Andy Murray will be announced this Thursday as the first British tennis player to qualify for the Olympic Games team, a fait accompli for the world No4, who is a medal contender. But for the rest of Britain's hopefuls, the next 11 days will be filled more with anxiety than expectation.
Next month's Games, at which tennis will be played at Wimbledon, has been looming larger with every passing week but now is the worst period of all as they wait to learn if they have done enough to earn a place in the 28 June list.
Last Monday was the cut-off date to meet the first criteria for automatic selection, a place in the world's top 56 for singles players and in the top 24 pairs for doubles. On that basis, the only guarantees are that Murray will play singles and he and his brother Jamie will play in the men's doubles. The rest will be hoping either to sneak in as a direct entrant or, as seems more likely, having to rely on being given a wildcard.
Each country can have only six men and six women in the Games, with a maximum of four singles players and two doubles pairs, so Anne Keothavong, Elena Baltacha, Heather Watson, Laura Robson, James Ward and perhaps even Colin Fleming and Ross Hutchins will have to rely on the generosity of the International Tennis Federation if they are to be playing for medals.
Fleming and Hutchins, who were the last Britons to exit the Aegon Championships here on Friday night, are on the cusp of automatic qualification but the process is so complicated that even though Hutchins' father, Paul, is on the board that will help decide the wildcards, no one is the wiser. "He doesn't really know any more than I know," Ross said. "We just know previous cuts from previous years and we've no idea if there are wildcards available, if we don't make the cut. We think we'll be either just in, or just out. I don't know any more than you'd know."

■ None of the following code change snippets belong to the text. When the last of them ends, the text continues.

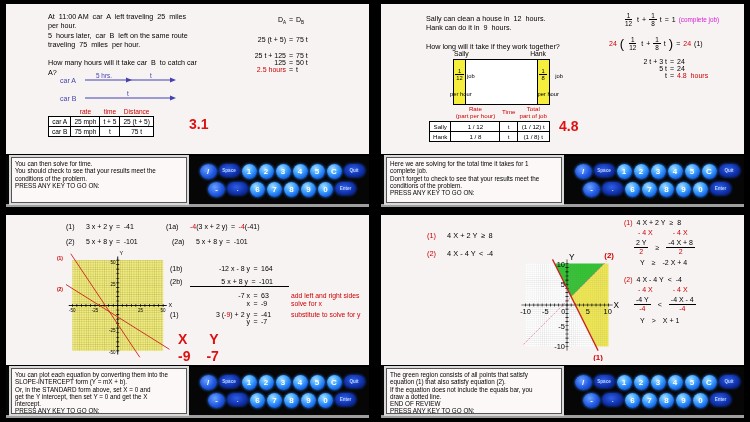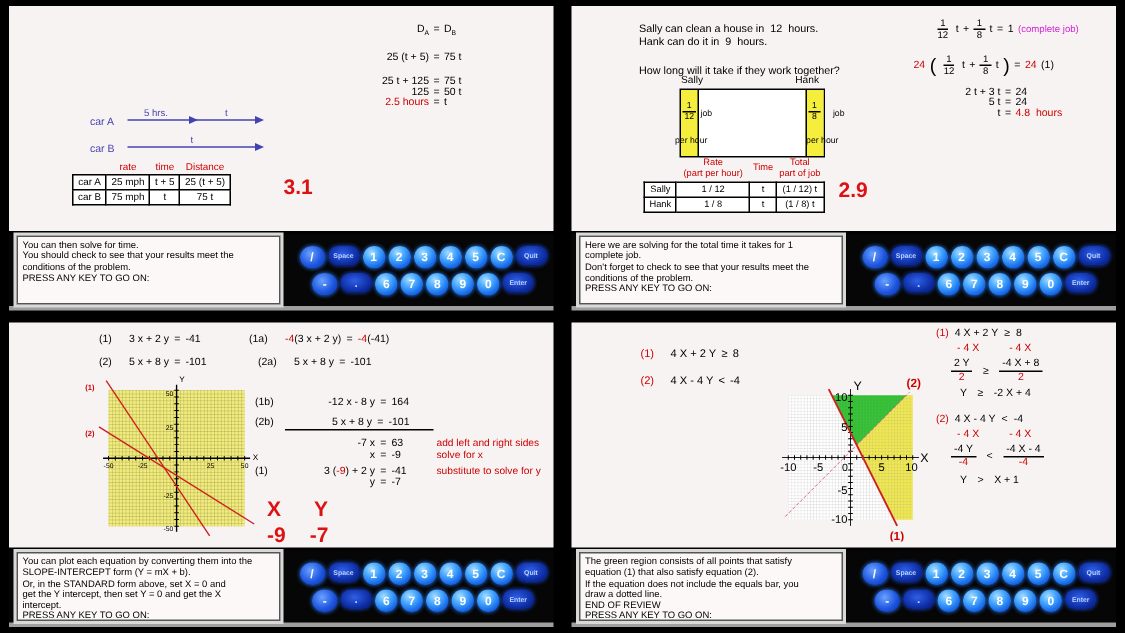--- a/index.html
+++ b/index.html
@@ -67,6 +67,13 @@
 
   <div class="quad">
     <div class="panel">
+      <div class="abs prob pre" style="left:42px;top:8px;width:178px;">At  11:00 AM  car  A  left traveling  25  miles
+per hour.
+5  hours later,  car  B  left on the same route
+traveling  75  miles  per hour.
+
+How many hours will it take car  B  to catch car
+A?</div>
 
       <div class="abs" style="left:220px;top:12px;">
         <div class="eqrow" style="margin-bottom:11px;">

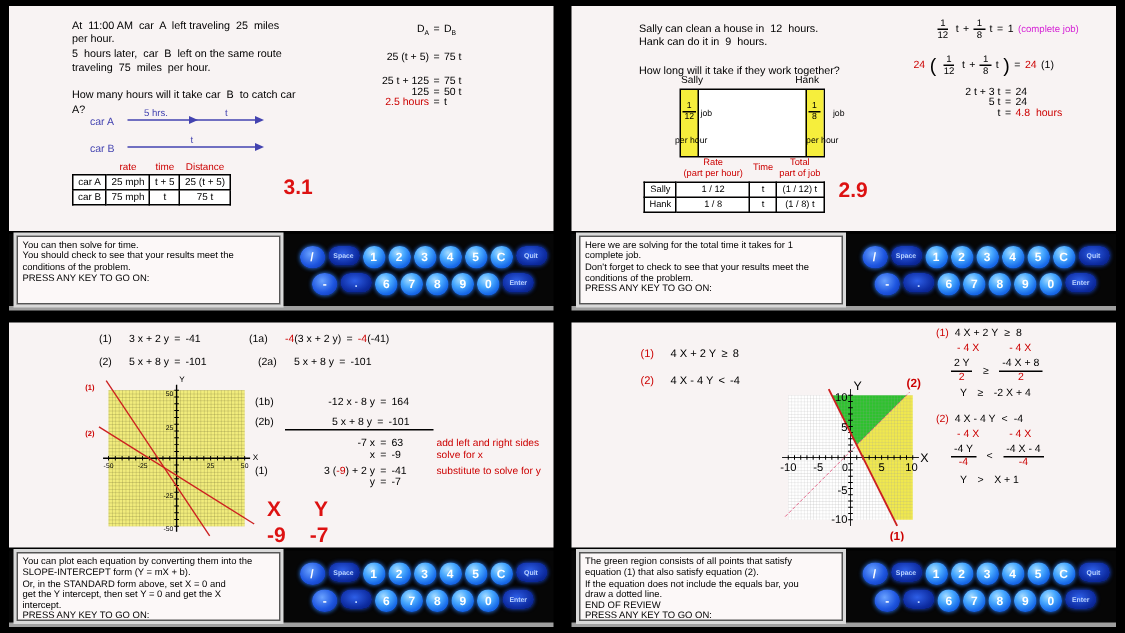--- a/index.html
+++ b/index.html
@@ -279,7 +279,7 @@
         </div>
       </div>
 
-      <div class="abs bigans" style="left:178px;top:114px;">2.9</div>
+      <div class="abs bigans" style="left:178px;top:114px;">4.8</div>
     </div>
     <div class="strip">
       <div class="instr">Here we are solving for the total time it takes for  1

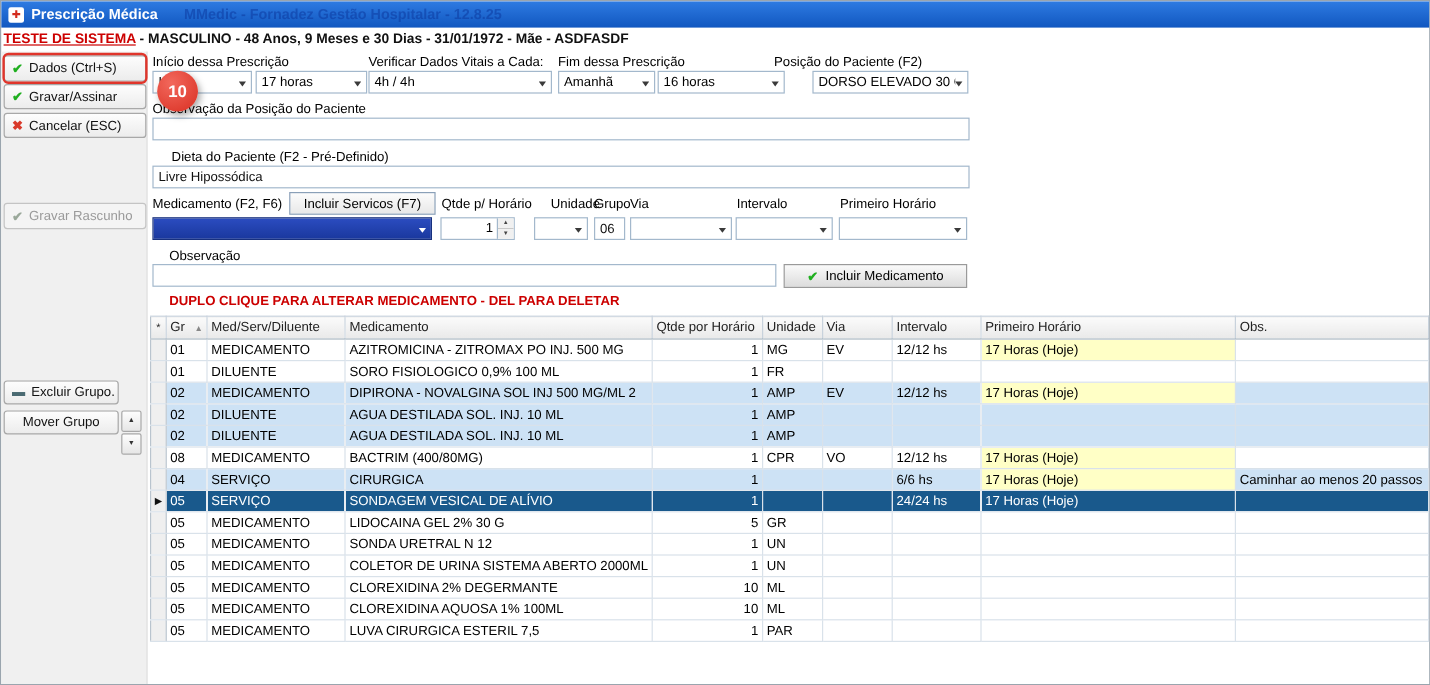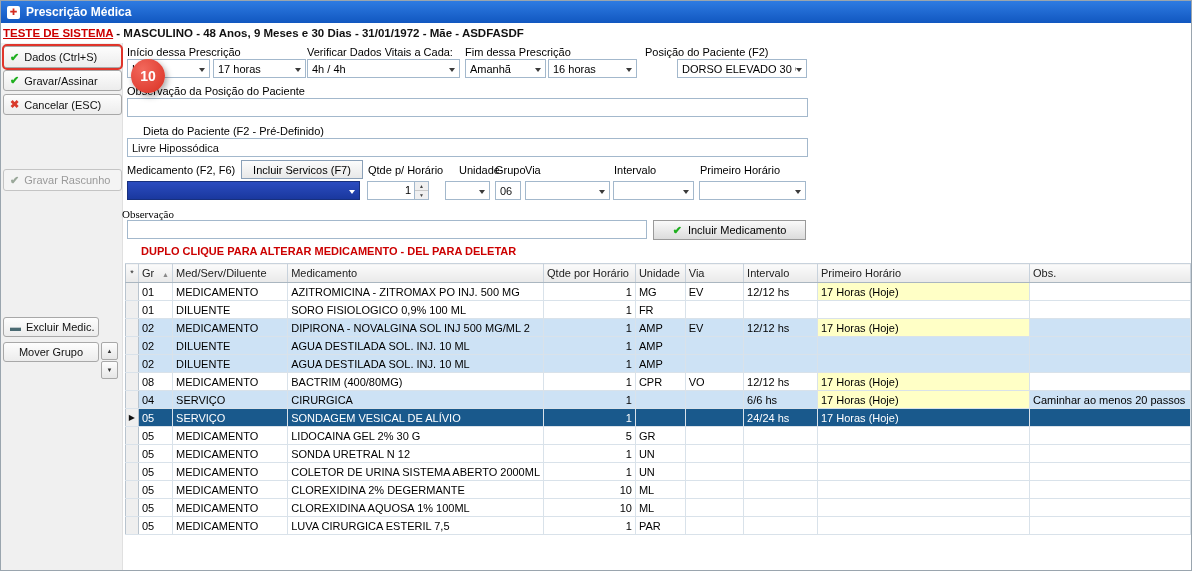--- a/index.html
+++ b/index.html
@@ -92,6 +92,7 @@
   <div class="abs titlebar">
     <span class="app-icon">✚</span>
     <span class="win-title">Prescrição Médica</span>
+    <span class="win-subtitle">MMedic - Fornadez Gestão Hospitalar - 12.8.25</span>
   </div>
 
   <div class="abs pat-header">

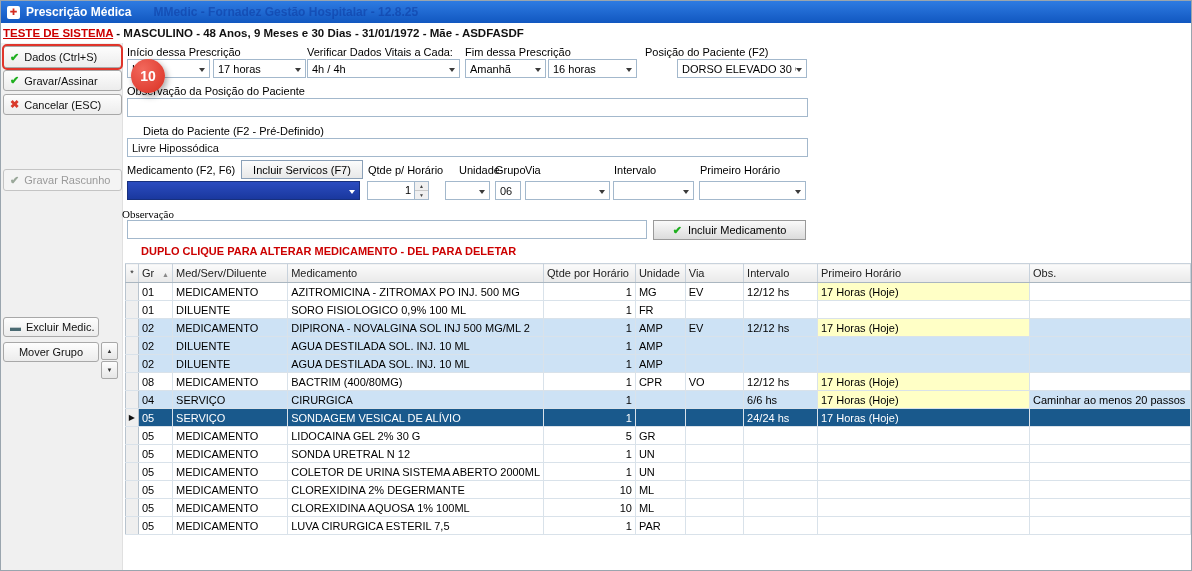--- a/index.html
+++ b/index.html
@@ -155,7 +155,7 @@
     <span class="cv">Amanhã</span>
     <span class="carr"></span>
   </div>
-  <div class="combo" style="left:547px;top:58px;width:89px;">
+  <div class="combo" style="left:547px;top:58px;width:106px;">
     <span class="cv">16 horas</span>
     <span class="carr"></span>
   </div>

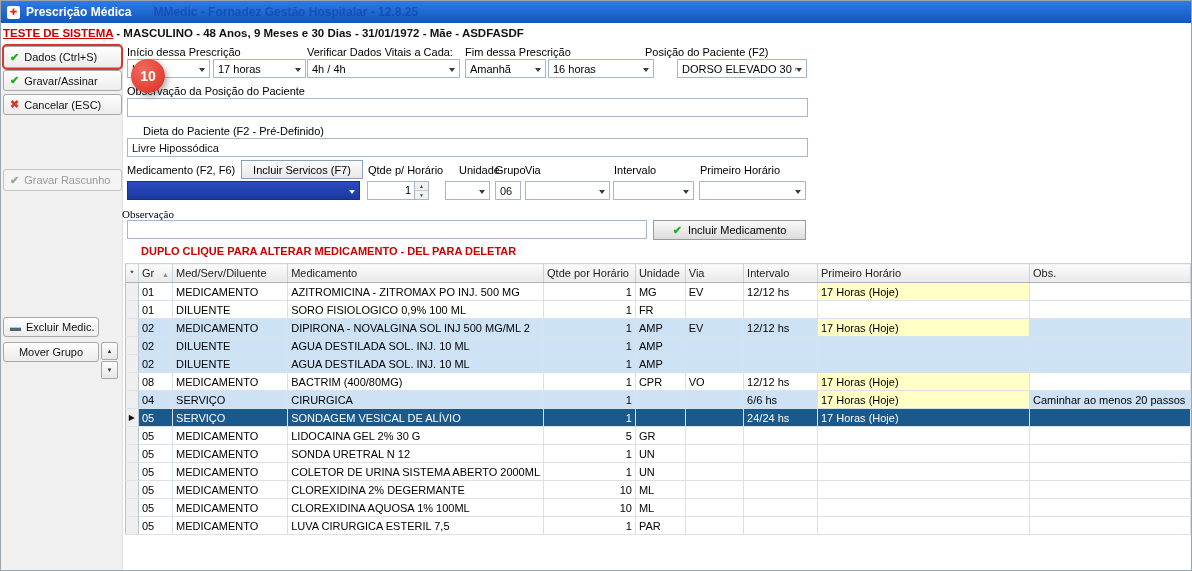--- a/index.html
+++ b/index.html
@@ -210,7 +210,7 @@
     <span class="carr"></span>
   </div>
 
-  <div class="lbl" style="left:121px;top:207px;font-family:Liberation Serif, serif;">Observação</div>
+  <div class="lbl" style="left:140px;top:207px;">Observação</div>
   <input class="tin" style="left: 126px; top: 219px; width: 520px;" value="">
   <div class="bigbtn" style="left:652px;top:219px;width:153px;">
     <span class="ic ic-check">✔</span>

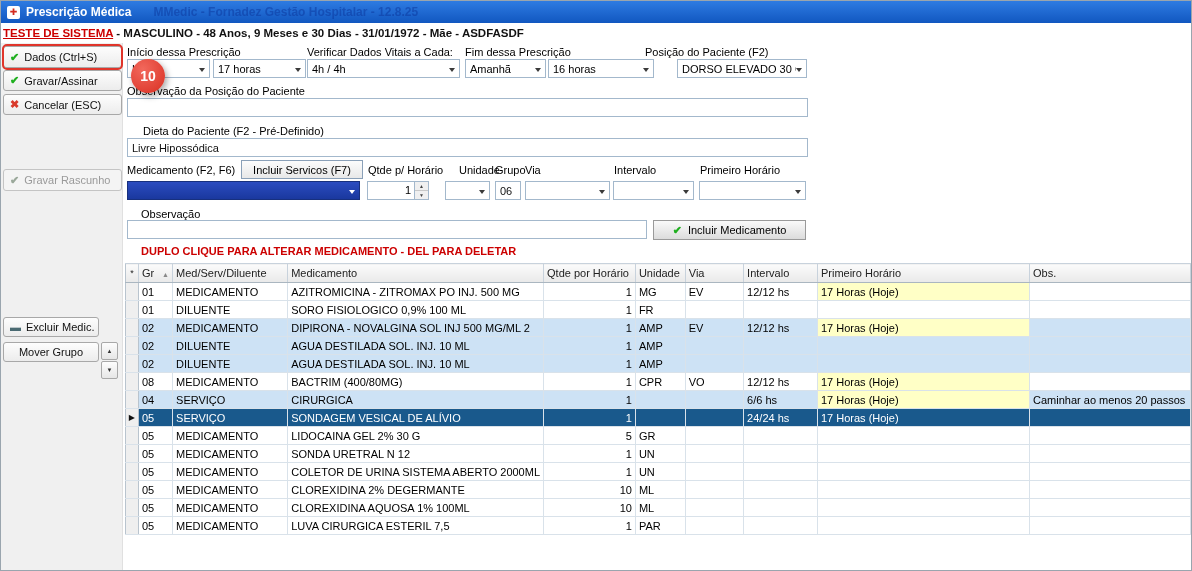--- a/index.html
+++ b/index.html
@@ -119,7 +119,7 @@
   </div>
   <div class="pushbtn" style="left:2px;top:316px;width:96px;height:20px;">
     <span class="ic ic-minus">▬</span>
-    <span>Excluir Medic.</span>
+    <span>Excluir Grupo.</span>
   </div>
   <div class="pushbtn" style="left:2px;top:341px;width:96px;height:20px;justify-content:center;">
     <span>Mover Grupo</span>

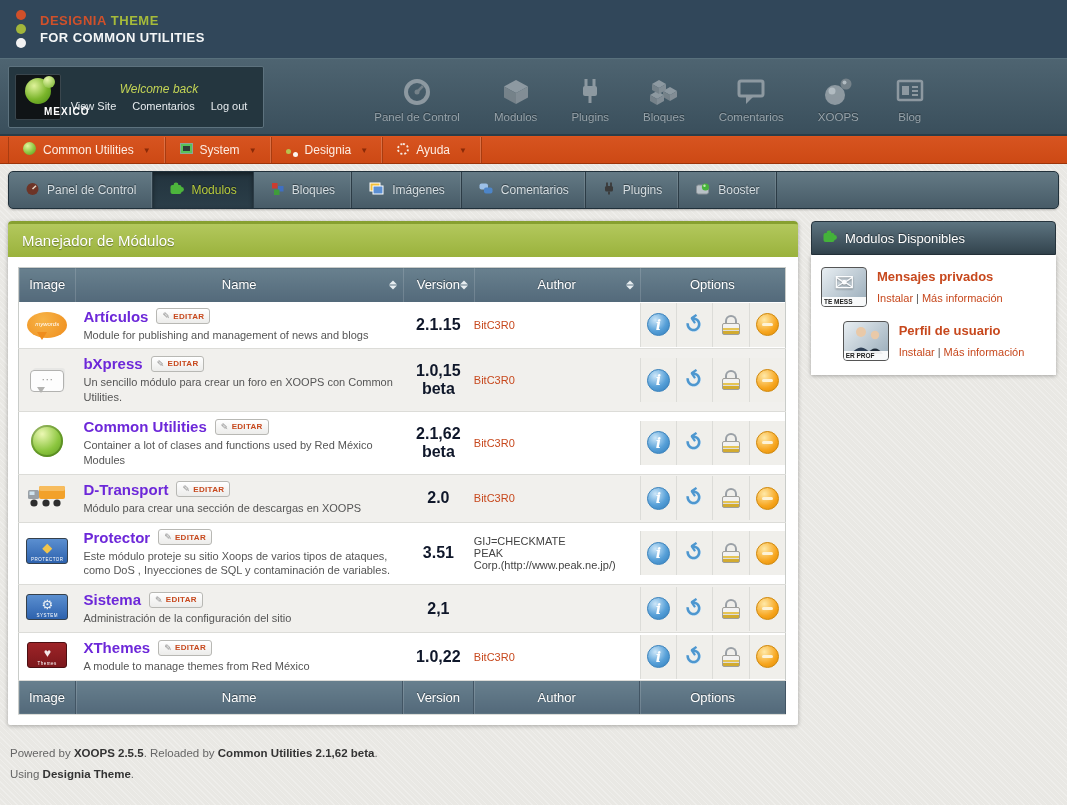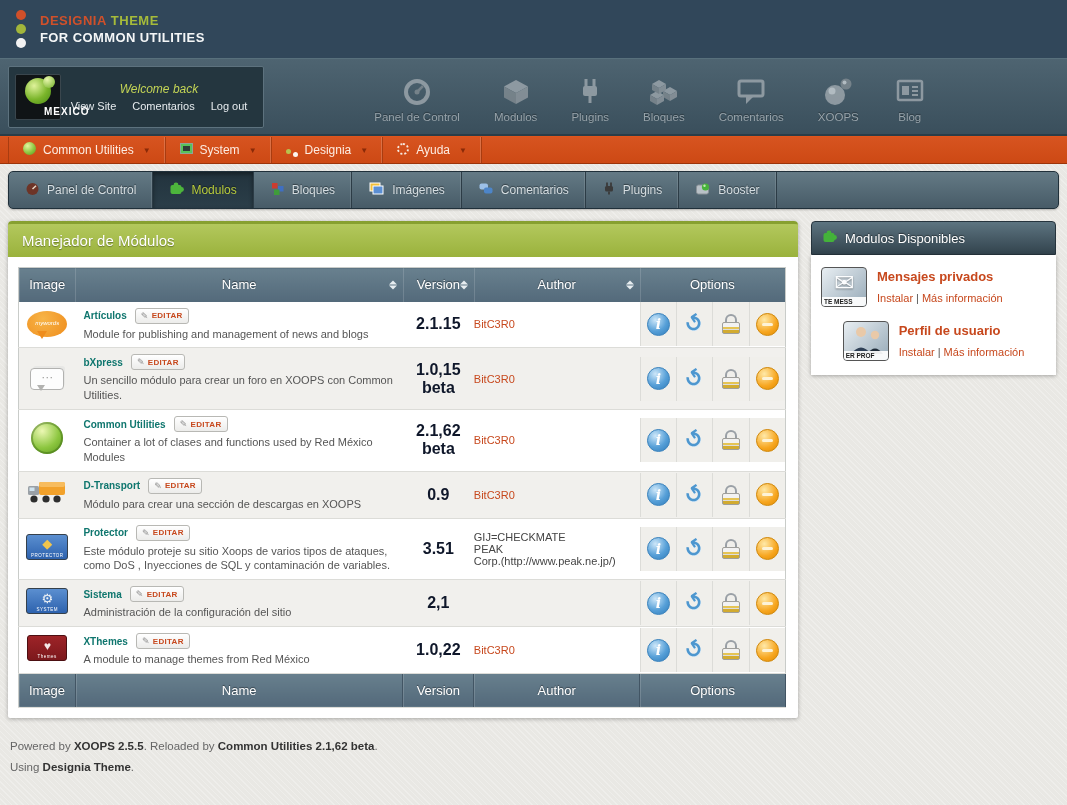--- a/index.html
+++ b/index.html
@@ -92,7 +92,7 @@
   .c-auth a { color:#c7481d; text-decoration:none; cursor:pointer; }
   .c-opts { width:146px; padding:0; }
   .nm { display:flex; align-items:center; gap:8px; }
-  .nm a { color:#0f766e; font-weight:bold; font-size:10px; text-decoration:none; cursor:pointer; }
+  .nm a { color:#6d28d9; font-weight:bold; font-size:15px; text-decoration:none; cursor:pointer; }
   .editar { display:inline-flex; align-items:center; gap:3px; border:1px solid #b8b8b4; border-radius:3px;
             background:linear-gradient(180deg,#fff,#ececea); font-size:8px; font-weight:bold; color:#c7481d;
             padding:2px 5px; cursor:pointer; letter-spacing:.3px; }

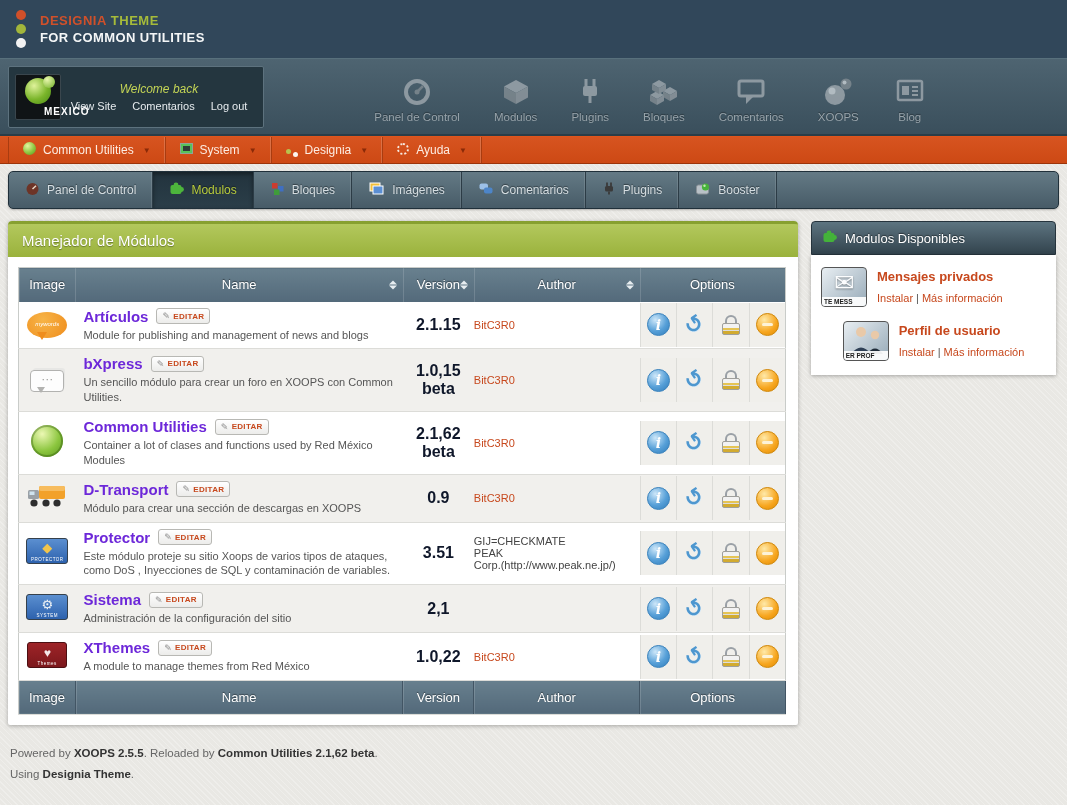--- a/index.html
+++ b/index.html
@@ -510,7 +510,7 @@
                   </div>
       <div class="desc">Módulo para crear una sección de descargas en XOOPS</div>
     </td>
-    <td class="c-ver">0.9</td>
+    <td class="c-ver">2.0</td>
     <td class="c-auth"><a>BitC3R0</a></td>
     <td class="c-opts">
                   <div class="opts-row">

Both Fleming and Hutchins had to take some time off over the past two months because of respective knee and wrist injuries and Scotland's Fleming admitted that the past few weeks have been nerve-racking. "That's the tough thing about being injured," he said. "We had to sit and watch the rankings go up and down. But what can you do, hope we get in one way or another and then be ready for it."
As women's No1, Keothavong is the most likely to win a wildcard into the singles event but Britain may not receive more than one, which would be harsh on Baltacha, who topped the British rankings for the best part of three years until last Monday.
The LTA and Judy Murray, the Fed Cup captain, have lobbied the ITF for two wildcards but nothing is certain. "We have done all the lobbying we can but you never know," the LTA chief executive, Roger Draper, said.
Sunday's final at Queen's Club will be between Marin Cilic of Croatia, the world No25, and the former Wimbledon runner-up David Nalbandian. In gusty conditions, Cilic beat the former champion Sam Querrey 6-3, 3-6, 6-3, while Nalbandian used all his experience to end the run of Bulgaria's Grigor Dimitrov 6-4, 6-4.